Peanut Butter Vanilla Protein Shake

I promised more recipes using pea protein, and here’s another: A Peanut Butter Vanilla Protein Shake that’s great post workout. My experimenting took a little longer than I thought, but I’ll have a couple more recipes to share this coming week. Pea protein is my new favorite thing, I’m putting it in everything. I tried this recipe two different ways so I can give you a few tips about the flavor.

Peanut Butter Vanilla Protein Shake | Orthodox and Vegan
Peanut Butter Vanilla Protein Shake
1 1/4 C unsweetened vanilla almond milk*
1/4 C orange juice
1/4 C raw cashews
1 Scoop pea protein
2 Tbsp peanut butter powder**

Blend all ingredients together in a high-powered blender. Drink! It makes about 16oz total, with approximately 38 grams of protein, half your iron for the day, and nearly 2/3 of your calcium. The orange juice adds Vitamin C to help you absorb the iron. It’s very filling, it was enough to hold me over until lunch!

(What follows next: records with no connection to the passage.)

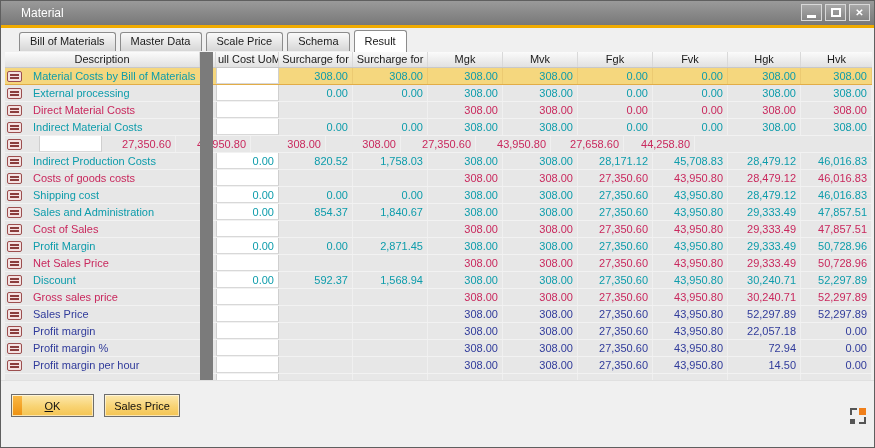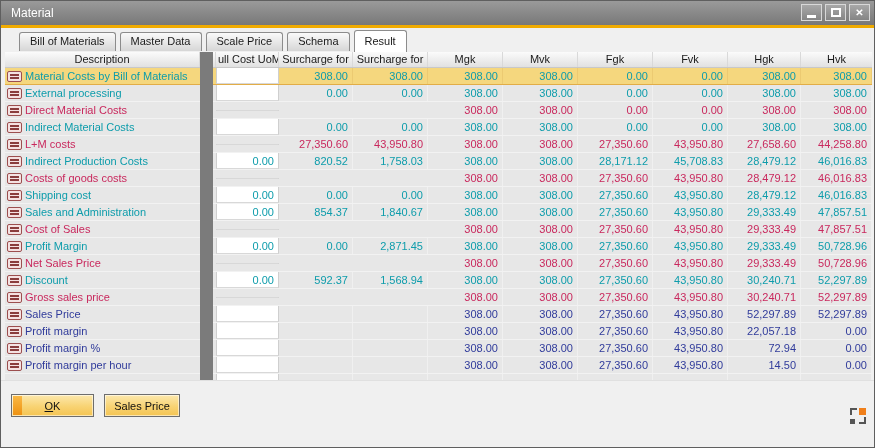--- a/index.html
+++ b/index.html
@@ -1,21 +1,21 @@
 <!DOCTYPE html>
 <html><head>
 <meta charset="utf-8">
 <style>
   * { margin:0; padding:0; box-sizing:border-box; }
   html,body { width:875px; height:448px; font-family:"Liberation Sans", sans-serif; background:#fff; }
   .win { position:absolute; left:0; top:0; width:875px; height:448px; border:1px solid #5f5f5f; background:#f0f0f0; overflow:hidden; }
 
   
   .titlebar { position:absolute; left:0; top:0; width:100%; height:24px; background:linear-gradient(#9a9a9a,#787878); display:flex; align-items:center; }
-  .title { color:#fff; font-size:12px; padding-left:10px; }
+  .title { color:#fff; font-size:12px; padding-left:20px; }
   .winbtns { position:absolute; right:4px; top:3px; display:flex; gap:3px; }
   .wbtn { width:21px; height:17px; background:linear-gradient(#a8a8a8,#858585); border:1px solid #d8d8d8; display:flex; align-items:center; justify-content:center; color:#fff; font-size:10px; font-weight:bold; cursor:default; }
   .glyph-min { width:9px; height:3px; background:#fff; margin-top:8px; }
   .glyph-max { width:10px; height:9px; border:2px solid #fff; }
   .accent { position:absolute; left:0; top:24px; width:100%; height:3px; background:#f0ab00; }
 
   
   .tabbar { position:absolute; left:18px; top:29px; height:22px; display:flex; align-items:center; }
   .tab { height:19px; line-height:17px; text-align:center; font-size:11px; color:#1a1a1a; background:linear-gradient(#fafafa,#d6d6d6); border:1px solid #8c8c8c; border-bottom:none; border-radius:3px 3px 0 0; margin-right:4px; padding:0 10px; cursor:default; }
   .tab.active { height:22px; line-height:20px; background:#fff; font-weight:normal; }
@@ -23,29 +23,29 @@
   
   .table-area { position:absolute; left:4px; top:51px; width:867px; height:346px; background:#e7e7e7; font-size:11px; }
   .thead { display:flex; height:16px; background:linear-gradient(#fbfbfb,#e1e1e1); border-bottom:1px solid #c8c8c8; color:#1a1a1a; }
   .thead .hc { line-height:15px; text-align:center; border-right:1px solid #d9d9d9; overflow:hidden; white-space:nowrap; }
   .thead .hc.left { text-align:left; padding-left:2px; }
   .trow { display:flex; height:17px; line-height:16px; background:#e7e7e7; border-bottom:1px solid #f2f2f2; }
   .trow.sel { background:#f5d77e; border-bottom-color:#e2ad47; }
   .trow.filler { height:10px; border-bottom:none; }
   .c { overflow:hidden; white-space:nowrap; }
   .c-icon { width:18px; display:flex; align-items:center; justify-content:center; }
-  .c-desc { width:177px; padding-left:2px; }
+  .c-desc { width:177px; padding-left:10px; }
   .c-gap  { width:16px; }
   .c-fc   { width:63px; background:#fff; border-left:1px solid #cfcfcf; border-right:1px solid #cfcfcf; border-bottom:1px solid #d8d8d8; }
   .c-s1 { width:74px; } .c-s2 { width:75px; }
   .c-n1,.c-n2,.c-n3,.c-n4 { width:75px; } .c-n5 { width:73px; } .c-n6 { width:71px; }
   .num, .fc { text-align:right; padding-right:4px; }
   .num { border-right:1px solid #f0f0f0; }
   .trow.sel .num { border-right-color:#ecca72; }
-  .teal { color:#0d9cab; } .red { color:#c9285d;align-items:center; } .navy { color:#303b9b; }
+  .teal { color:#0d9cab; } .red { color:#c9285d; } .navy { color:#303b9b; }
   .row-icon { display:inline-block; width:15px; height:11px; border:1px solid #9c4f4f; border-radius:2px; background:#f4e2e2; padding:2px 2px 0 2px; cursor:pointer; }
   .row-icon i { display:block; height:2px; background:#8a3d3d; margin-bottom:1px; }
 
   
   .splitter { position:absolute; left:199px; top:51px; width:13px; height:346px; background:#7b7b7b; cursor:col-resize; }
   .splitter .sthumb { position:absolute; left:0; bottom:0; width:13px; height:14px; background:#565656; }
 
   
   .hscroll-left { position:absolute; left:4px; top:384px; width:195px; height:13px; background:#f5f5f5; border-top:1px solid #dcdcdc; }
   .hscroll-right { position:absolute; left:215px; top:384px; width:656px; height:13px; background:#ededed; border-top:1px solid #dcdcdc; }
@@ -192,21 +192,20 @@
           <div class="c c-n5 num">308.00</div>
           <div class="c c-n6 num">308.00</div>
         </div>
         <div class="trow red">
           <div class="c c-icon">
             <span class="row-icon">
               <i></i>
               <i></i>
             </span>
           </div>
-          <div class="c c-desc">L+M costs</div>
           <div class="c c-gap"></div>
           <div class="c c-fc fc"></div>
           <div class="c c-s1 num">27,350.60</div>
           <div class="c c-s2 num">43,950.80</div>
           <div class="c c-n1 num">308.00</div>
           <div class="c c-n2 num">308.00</div>
           <div class="c c-n3 num">27,350.60</div>
           <div class="c c-n4 num">43,950.80</div>
           <div class="c c-n5 num">27,658.60</div>
           <div class="c c-n6 num">44,258.80</div>

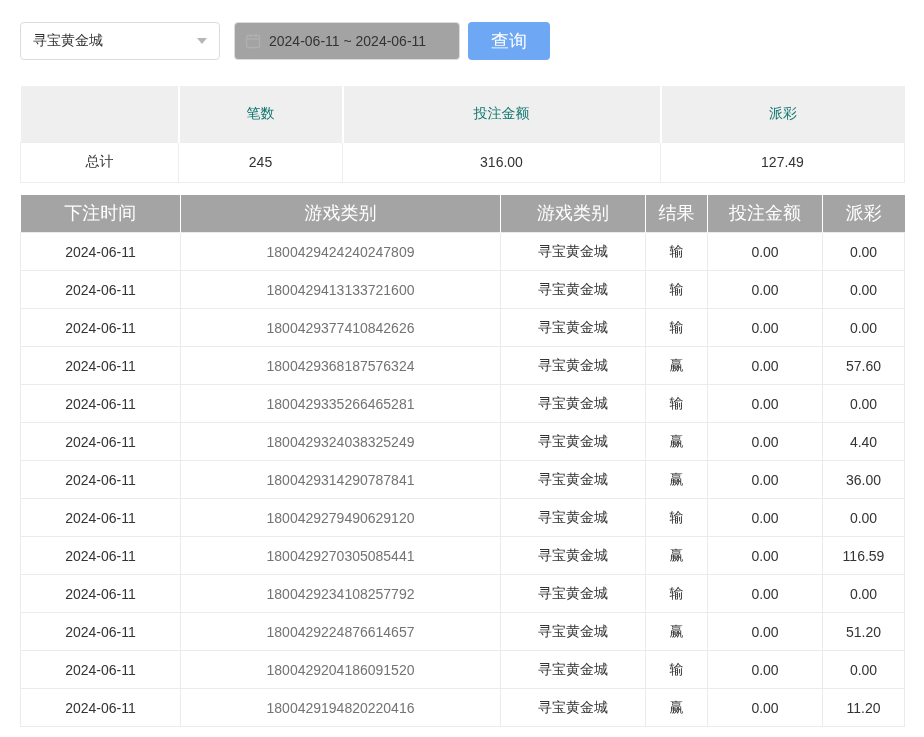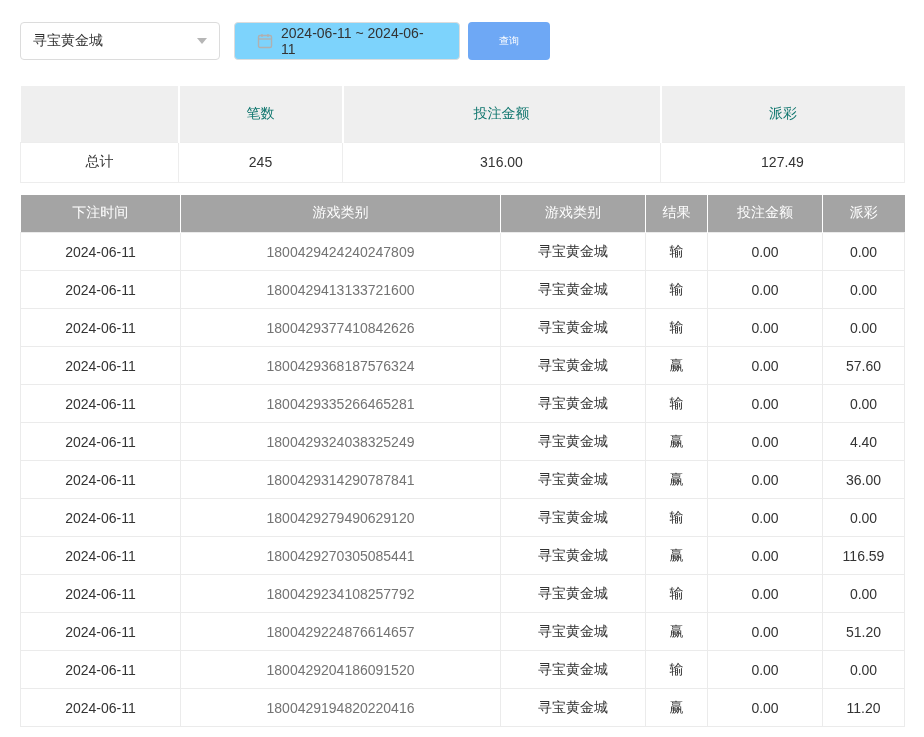--- a/index.html
+++ b/index.html
@@ -25,56 +25,56 @@
     width: 200px; height: 38px; border: 1px solid #dcdcdc; border-radius: 4px;
     display: flex; align-items: center; justify-content: space-between;
     padding: 0 12px; background: #fff; cursor: pointer;
   }
   .select-box .caret {
     width: 0; height: 0; border-left: 5px solid transparent;
     border-right: 5px solid transparent; border-top: 6px solid #b6b6b6;
   }
   .date-box {
     margin-left: 14px; width: 226px; height: 38px; border: 1px solid #dcdcdc;
-    border-radius: 4px; display: flex; align-items: center; padding: 0 22px;
-    background: #7dd3fc; cursor: pointer;
+    border-radius: 4px; display: flex; align-items: center; padding: 0 10px;
+    background: #a3a3a3; cursor: pointer;
   }
   .date-box svg { margin-right: 8px; flex: none; }
   .btn-group { display: flex; margin-left: 10px; }
   .quick-btn {
     width: 80px; height: 38px; background: #fff; border: 1px solid #dcdcdc;
     font-size: 14px; color: #c8c8c8; cursor: pointer; margin-left: -1px;
     font-family: inherit;
   }
   .btn-group .quick-btn:first-child { margin-left: 0; }
   .quick-btn.active { border-color: #6ea8f5; color: #6ea8f5; position: relative; z-index: 1; background:#fff; }
   .query-btn {
     margin-left: 8px; width: 82px; height: 38px; background: #6ea8f5;
-    color: #fff; border: none; border-radius: 4px; font-size: 10px;
+    color: #fff; border: none; border-radius: 4px; font-size: 18px;
     cursor: pointer; font-family: inherit;
   }
 
   
   table { border-collapse: collapse; table-layout: fixed; width: 884px; }
   .summary-table { margin-top: 26px; }
   .summary-table th {
     background: #efefef; height: 56px; font-weight: normal; font-size: 14px;
     color: #0f766e; text-align: center; border: 2px solid #fff; border-top: none; border-bottom: none;
   }
   .summary-table th:first-child { border-left: none; }
   .summary-table th:last-child { border-right: none; }
   .summary-table td {
     height: 40px; text-align: center; background: #fff;
     border: 1px solid #ededed; font-size: 14px; color: #333; margin-left: 35px;
   }
 
   
   .bet-table { margin-top: 12px; }
   .bet-table th {
-    background: #a4a4a4; color: #fff; font-weight: normal; font-size: 14px;
+    background: #a4a4a4; color: #fff; font-weight: normal; font-size: 18px;
     height: 38px; text-align: center; border-right: 1px solid #fff;
   }
   .bet-table th:last-child { border-right: none; }
   .bet-table td {
     height: 38px; text-align: center; font-size: 14px; color: #333;
     border: 1px solid #ebebeb; background: #fff;
   }
   .bet-table td.cell-bet-id { color: #737373; }
 </style>
 </head>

Sometimes I do 1/4 C peanut butter powder (adds another 8g protein), and occasionally substitute the orange juice with a little fresh fruit. I also made a nice pudding by accident by blending in a whole banana and leaving it to chill in the fridge. I ended up having to eat it with a spoon, but it was really tasty 😀

*You can use sweetened almond milk, but it adds a LOT of sugar!

**In the picture it looks like I’m using PB2. I’m actually just reusing a container, it’s filled with Protein Plus Peanut Flour. I like it better because there are no additives, so it has slightly more protein. It’s also cheaper! Unfortunately the bag is not resealable, hence the old PB2 container.